Dort ist eine Katze. Eine dunkelbraune Katze. Sie antwortet nicht mehr. Frage: Hat sie je geantwortet? Nehmen wir an, sie hätte nie geantwortet, was ist daran so besonderes? Nichts. Aber nehmen wir an, sie hätte aus irgendeinem Grunde geantwortet und zwar immer und ständig und es ist uns bisweilen durchaus auf die Nerven gegangen, aber plötzlich tut sie es nicht mehr. Was ist geschehen? Nun, sie könnte verschwunden sein, irgendwohin, wo es besser ist oder sie glaubt, es wäre dort besser. Wie oft gehen wir strahlenden Schrittes über einen Weg und glauben, dort wo wir noch nicht sind, ist alles vorhanden, existiert alles in Hülle und Fülle.

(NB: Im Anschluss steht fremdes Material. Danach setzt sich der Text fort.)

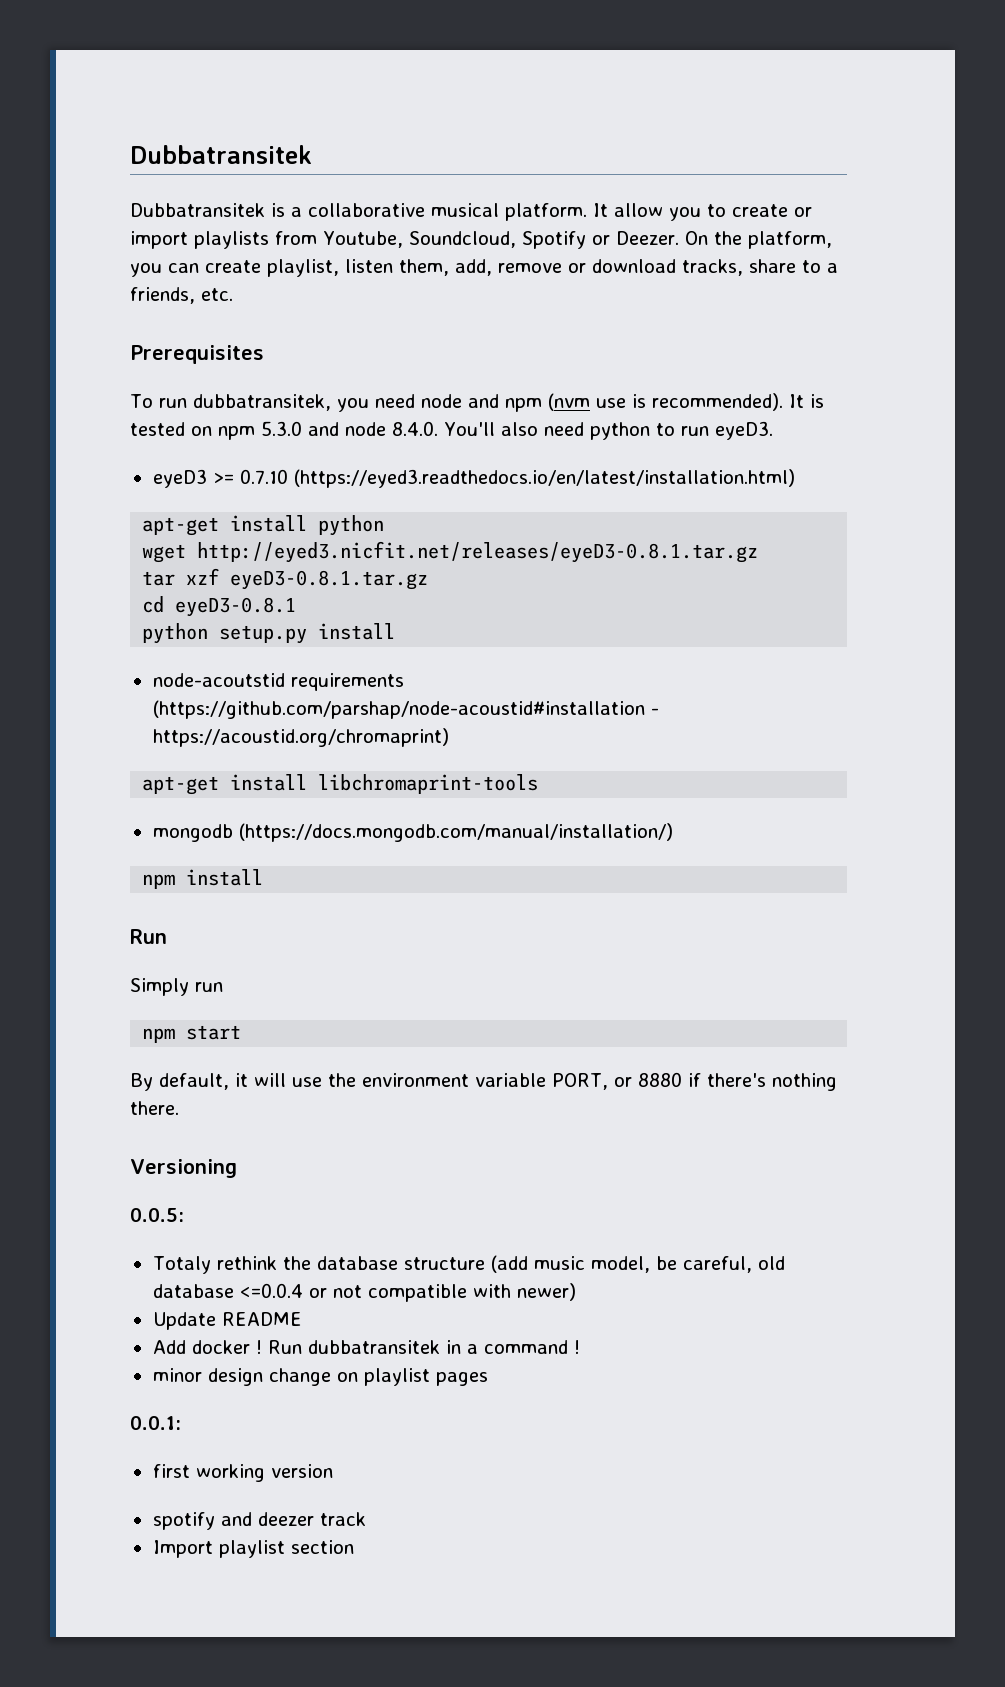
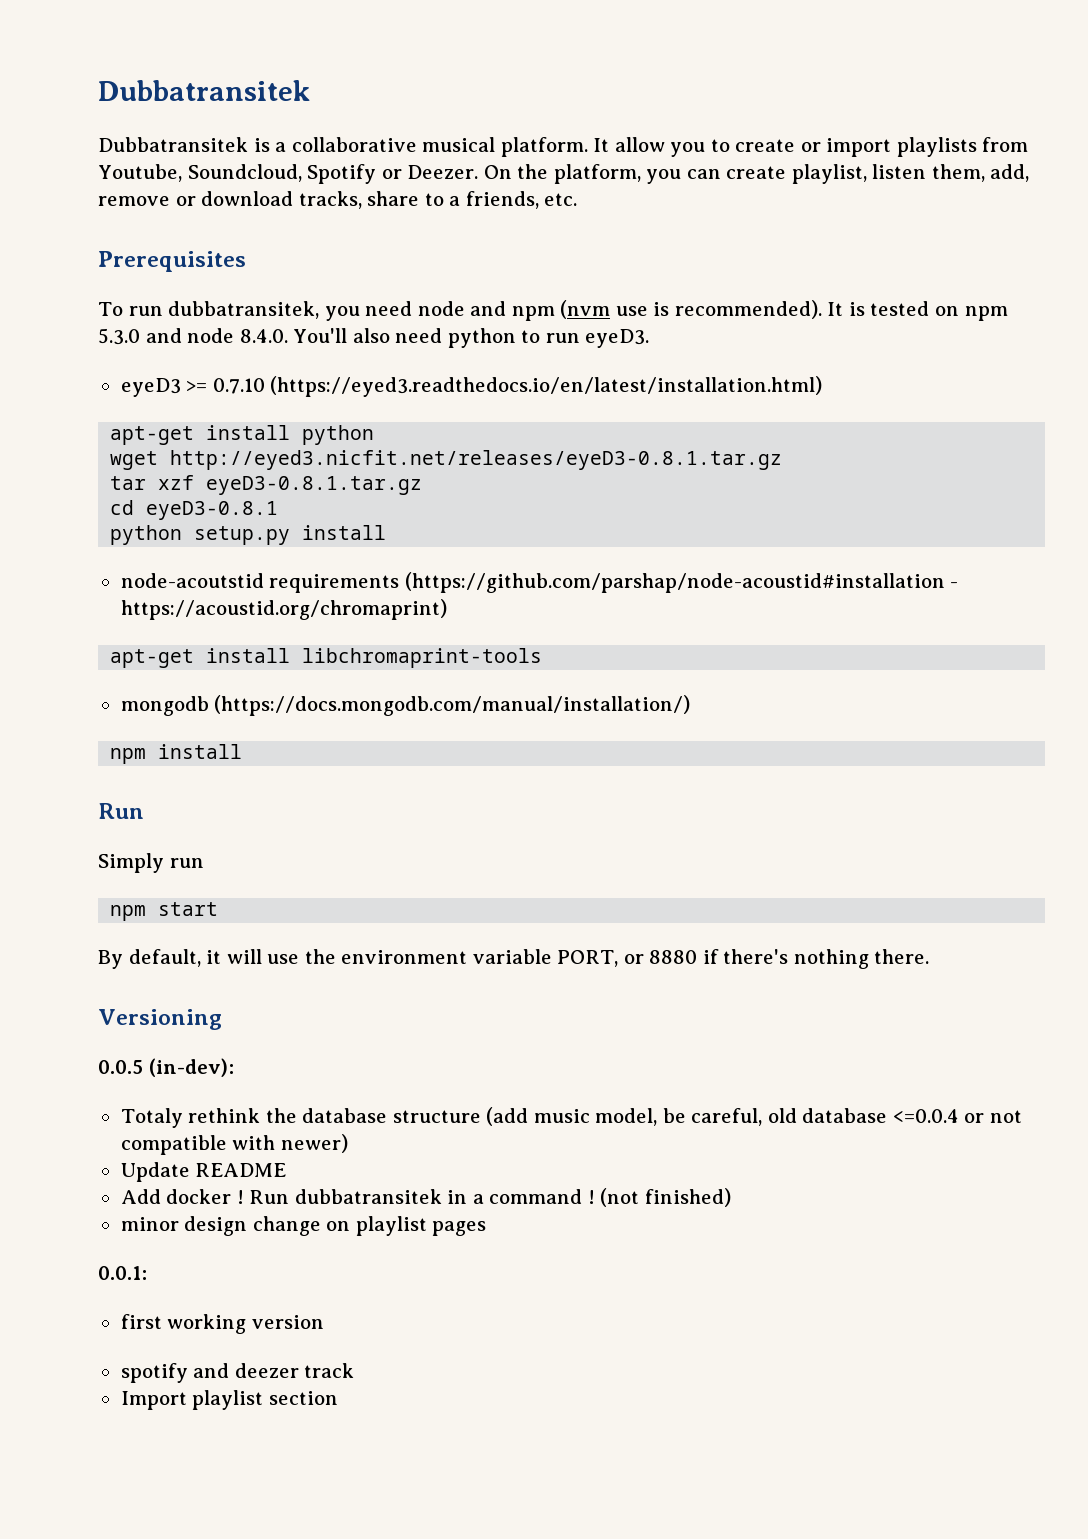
[130,1208,184,1222] 0.0.5: -> [98,1058,234,1077] 0.0.5 (in-dev):
(580, 1347) none -> [600,1188,731,1207] (not finished)

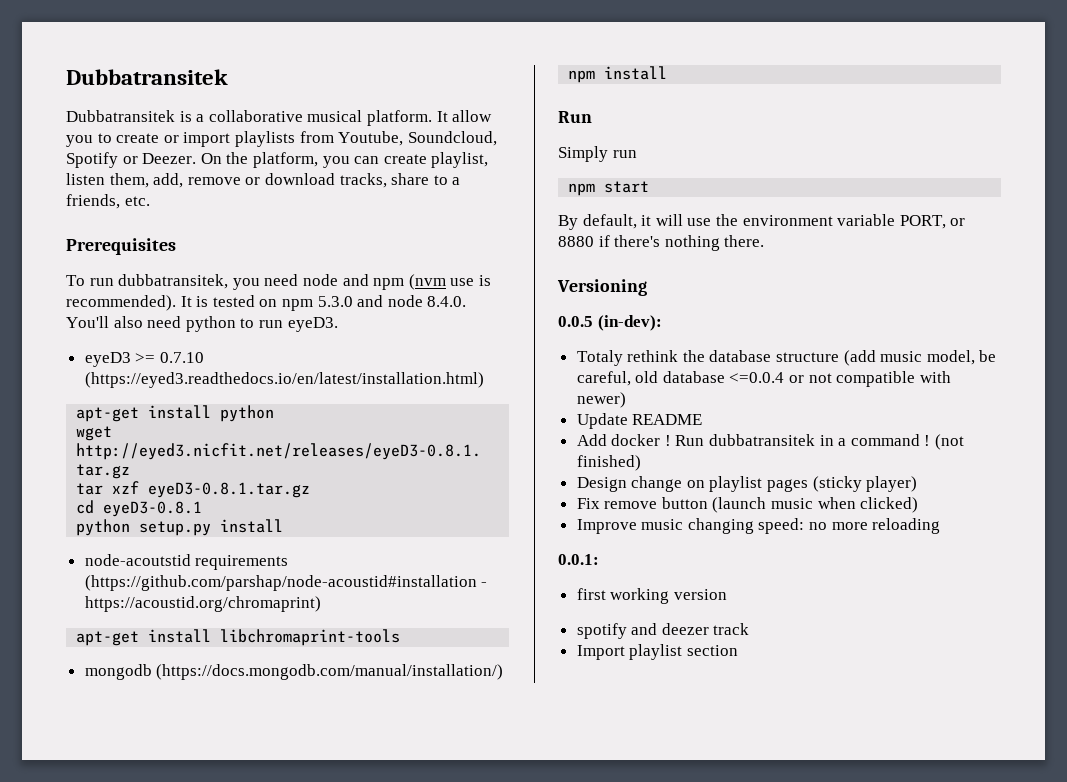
[120,1216,248,1236] minor design -> [576,477,627,492] Design
(487, 1228) none -> [812,476,918,492] [576,497,919,513] [576,518,941,534] (sticky player) // Fix remove button (launch music when clicked) // Improve music changing speed: no more reloading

Die Katze ist also verschwunden. Sie hört nicht mehr, sie kann nicht mehr hören, sie hat vielleicht noch nie gehört. Sie ist weg, sie ist uns entwischt, sie kommt nicht mehr wieder. Und wenn sie wiederkommt, woher wollen wir wissen, dass es noch die selbe ist? Vielleicht erinnert uns die Katze, die eines Morgens vor uns steht, bloß an jene, die gegangen ist. Aber, wenn sie es doch ist, wenn sie zurückkehrt, ihren Fehler bereut hat? Reumütig eilt die Katze zurück. Sie blickt uns an. Sie will uns damit sagen: "Hab's nicht so gemeint." Was tun wir dann? Wie verhalten wir uns? Wo sind die Handbücher, in denen alles geschrieben steht?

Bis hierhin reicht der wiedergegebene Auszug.